Mon attention fut détournée un moment par une grosse dame blonde, assez mûre, que j’avais déjà vue sur la plage. Une allemande qui avait l’habitude de s’exhiber en compagnie de plusieurs hommes. Pendant que je suçais la belle latine, l’allemande commença à me tripoter la queue, comme pour tester la marchandise. Il faut dire que je bandais dur, malgré le soleil qui tapait en cet après-midi d’août. La jeune femme jouit fortement alors que je tenais ses lèvres entre les miennes, agaçant son clito de la pulpe de mon pouce. Elle déposa un doux baiser sur ma bouche poisseuse de sa mouille et s’agenouilla immédiatement pour prendre son homme au fond de sa gorge.

Sextoy humain pour dames

La grosse allemande profita de la situation pour me faire m’allonger. Elle se plaça tête-bêche sur moi, sa grosse chatte poilue à portée de bouche, son gros cul tatoué à portée d’yeux. Je la léchais donc avidement. Ce n’était pas tellement la femme qui m’excitait, mais plutôt la situation. J’étais devenu un homme-objet, une sorte de sextoy humain duquel elle usait et abusait à loisir. De son côté, l’allemande m’avait agrippé fortement les couilles et léchouillait mon gland. Je perçus quelques mots d’allemand, s’adressant vraisemblablement à ma suceuse, suivis de rires gras d’hommes et de femmes. Elle se redressa et, tout en se dandinant sur ma bouche, entama une conversation avec une autre femme. A ce stade, je ne voyais rien alentour, le visage recouvert par le popotin teuton.

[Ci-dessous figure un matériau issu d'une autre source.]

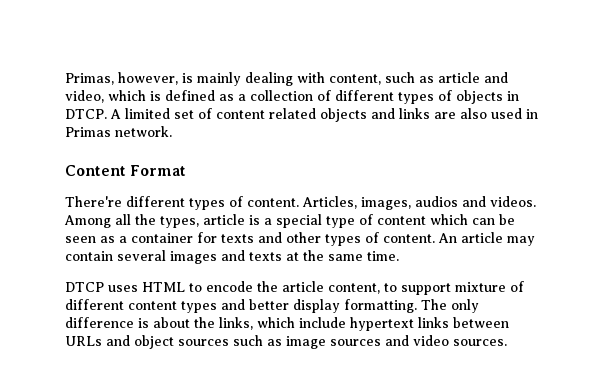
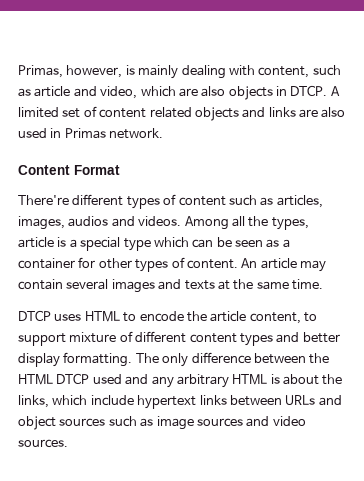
- Primas, however, is mainly dealing with content, such as article and video, which is defined as a collection of different types of objects in DTCP.
+ Primas, however, is mainly dealing with content, such as article and video, which are also objects in DTCP.
- There're different types of content. Articles, images, audios and videos.
+ There're different types of content such as articles, images, audios and videos.
- Among all the types, article is a special type of content which can be seen as a container for texts and other types of content.
+ Among all the types, article is a special type which can be seen as a container for other types of content.
- The only difference is about the links, which include hypertext links between URLs and object sources such as image sources and video sources.
+ The only difference between the HTML DTCP used and any arbitrary HTML is about the links, which include hypertext links between URLs and object sources such as image sources and video sources.

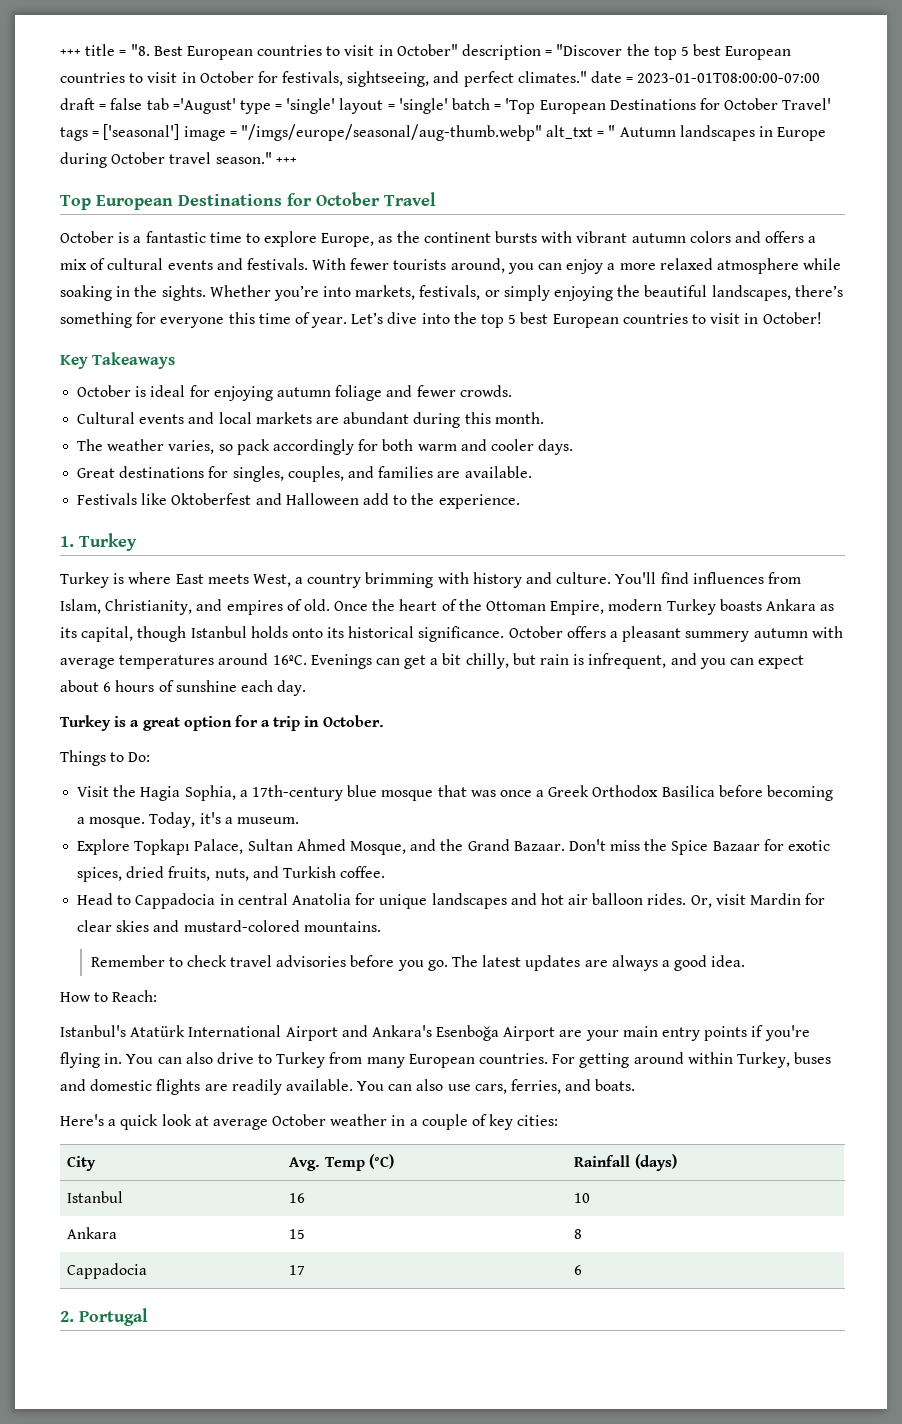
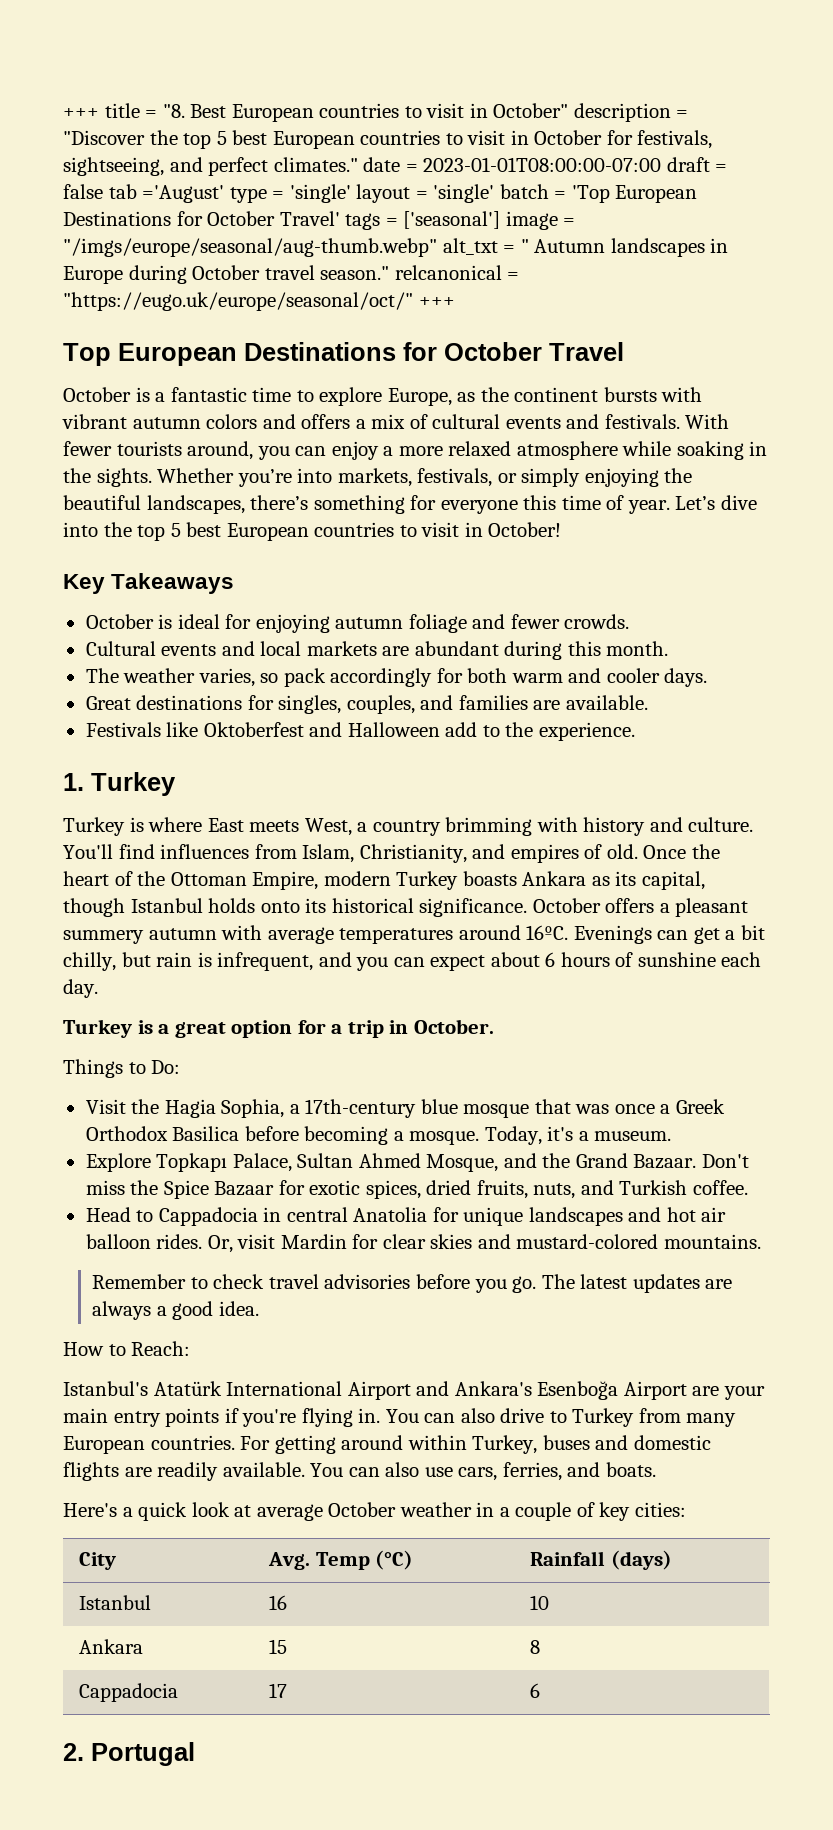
- +++ title = "8. Best European countries to visit in October" description = "Discover the top 5 best European countries to visit in October for festivals, sightseeing, and perfect climates." date = 2023-01-01T08:00:00-07:00 draft = false tab ='August' type = 'single' layout = 'single' batch = 'Top European Destinations for October Travel' tags = ['seasonal'] image = "/imgs/europe/seasonal/aug-thumb.webp" alt_txt = " Autumn landscapes in Europe during October travel season." +++
+ +++ title = "8. Best European countries to visit in October" description = "Discover the top 5 best European countries to visit in October for festivals, sightseeing, and perfect climates." date = 2023-01-01T08:00:00-07:00 draft = false tab ='August' type = 'single' layout = 'single' batch = 'Top European Destinations for October Travel' tags = ['seasonal'] image = "/imgs/europe/seasonal/aug-thumb.webp" alt_txt = " Autumn landscapes in Europe during October travel season." relcanonical = "https://eugo.uk/europe/seasonal/oct/" +++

Elle se retira de mon visage, juste le temps pour moi de constater que l’assemblée des voyeurs avait encore grossi, pour laisser la place à son amie, une femme plus belle, brune, qui me chevaucha dans l’autre sens, de sorte à ce que je puisse saisir ses seins pendant que je la léchais. Les deux dames se relayèrent ainsi un long moment sur mes lèvres, jusqu’à ce que je parvienne à leur donner satisfaction à toutes deux. J’eus alors droit à deux bisous humides sur les lèvres et le groupe d’allemands repartit vers son emplacement en se marrant.

La femme-fontaine

Camille me tendit une bouteille d’eau que je descendis goulûment. J’avais perdu la notion du temps, mais la plage était plus clairsemée et le soleil plus bas. Le calme après la tempête. Quelques hommes seuls et quelques rares couples attendaient encore une éventuelle suite. Je repérais alors une dame mince, d’un certain âge, blonde, un peu ridée, qui reluquait timidement vers nous. Je ne sais si Camille et Claudine captèrent mon regard, mais elles filèrent vers la dame et son mari. Elles lui proposèrent mes services. Timidement, la femme répondit qu’elle ne savait pas trop, qu’elle était femme-fontaine et que cela la complexait.

Les libertines savent être persuasives, car très vite, la blonde vint m’offrir son sexe épilé pour que je le goûte. Je m’employais à lui donner autant de plaisir, avec peu de résultats apparemment. La femme restait timidement au dessus de moi, caressait mes cheveux, respirant à peine plus fortement que la normale. Mais tout d’un coup, son bassin s’agita, elle grognait comme une bête sauvage.

Et c’est en hurlant « oui, salope, oui, je viens », sans que je ne sache très bien si ces mots s’adressaient à moi ou à elle-même, que la blonde jouit avec une puissance que j’avais rarement connue. Et le sexe qui se trouvait au dessus de moi se mit à gicler un liquide translucide abondant qui vint frapper mon visage, me dégoulinant sur chaque parcelle de la peau. D’autres jets suivirent, un peu moins forts, qui achevèrent de me souiller la figure, le cou et les cheveux.

Le lécheur a fait son office

Une salve d’applaudissements salua l’orgasme de la blonde. Je me redressais doucement pour l’embrasser. Elle put ainsi goûter elle-même sa mouille qui souillait mes lèvres. Je pus remarquer alors que Jean avait entrepris Camille en levrette, alors que Claudine s’occupait de la queue du mari de la blonde.

Celle-ci me glissa un merci à l’oreille, avant de foncer vers ma queue pour une pipe salutaire : je n’avais pas débandé depuis le début de l’après-midi. Tout comme les deux autres hommes, je jouis rapidement et la blonde avala chaque goutte de ma semence avec un plaisir, non-dissimulé, cette fois. Il était l’heure de quitter la plage libertine ; la soirée fétiche de l’Extasia nous attendait.